What are the major perceived deficiencies which the standards setters are seeking to address? Is there a difference in the perceptions of the lessees/users compared to primary lessors (banks, independent leasing companies, etc.)?  Why has this process taken so long?

The existing lease standards have faced a number of criticisms from many users of financial statements. The standard setters need to know these critics in order to address the deficiency in the current lease standards.

There are various critics of the current lease standards. First, the standards have been perceived to be old, since it was reviewed last in 2003, which renders it difficult and inappropriate in addressing the complexities and arrangements in current leasing activities (Dingli, par 2). Secondly, a good number of stakeholders argue that the standards’ main weakness lies in the off-balance sheet accounting for certain operating leases by lessees (Dingli, par 3). In addition, the existing standards have been criticized due to their failure to provide appropriate and comparable information to users of the statements.  Many users have viewed the transactions involving lease as a binding contract and should be reflected in financial statements just like other financial obligations. Lastly, there is a difficulty in knowing whether a lease transaction is operating one or capital. This has led to many similar transactions awarded different treatment in the financial statements.

Both of the lessors and lessees have no different perceptions, as they think that new standards will address their problems.
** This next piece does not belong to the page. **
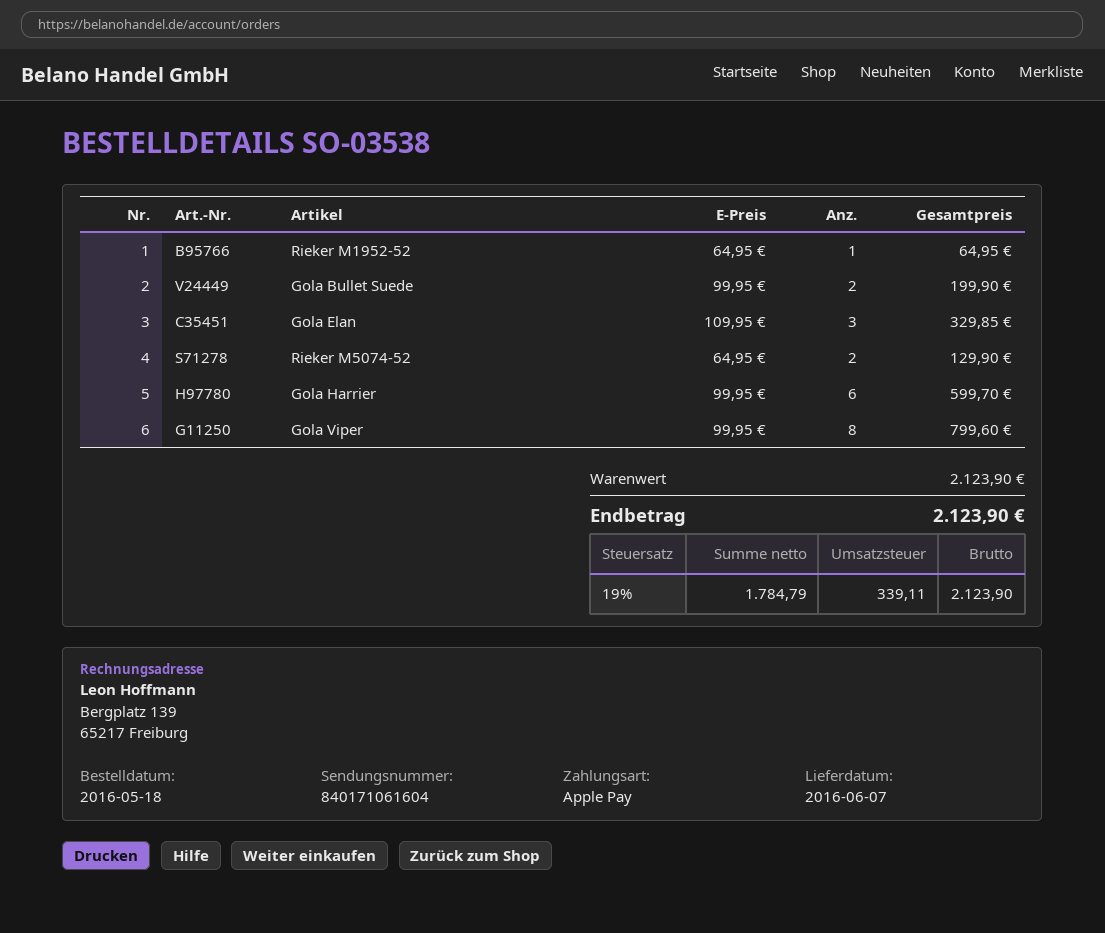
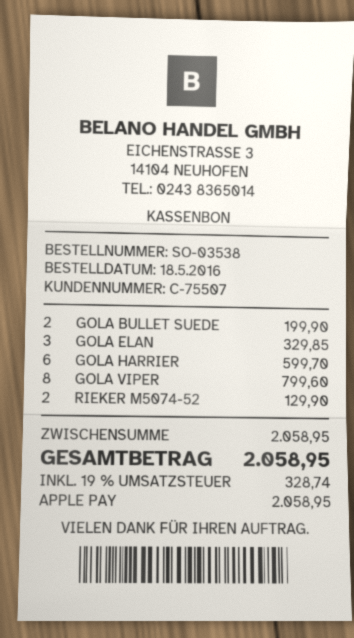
Rieker M1952-52: 1 for 64.95 -> none
subtotal: 2123.90 -> 2058.95
tax: 19% = 339.11 -> 19% = 328.74
total: 2123.90 -> 2058.95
Since May 2013 when the two boards i.e. FASB and IASB issued a draft of the proposed new model to replace the current, both the lessors and the lessees feel that will end their problems involving accounting for leases. This draft is known as the revised ED. Lessors and lessees believe that the proposal, just like the original exposure draft, will ensure fundamental change in accounting for leases and also to have significant impacts to every business entity. Under the new model, lessees will record every lease in the balance sheet. Lastly, the resultant dual model which was proposed will ensure income and expenses of both lessors and lessees are recognized based on the underlying asset nature. The difficulty is that lessors will recognize lease payment right and either derecognize underlying assets,  where the lessor no longer has exposure to risk or recognize right to receive payment (Power and Michael, 184).    

The process has taken long due to various reasons, among them being diverging views by the two bodies i.e. IASB and FASB. They have a difficulty in making decisions, whether accounting for leases should apply one or two methods, IASB prefers single method, which ensures leases come on balance sheet. The second one is the challenge for the preparers, many business companies face a number of challenges in trying to implement lease standards when they emerge finally, majorly because of the lease prevalence. Lastly is the analysts’ challenge, the difference under the new model under US GAAP and IFRS also perpetuates the challenge for analysts in trying to compare performance of the company. As a result implementation of the proposed standards has delayed (Imhof, Eugene, Thomas et al, 235).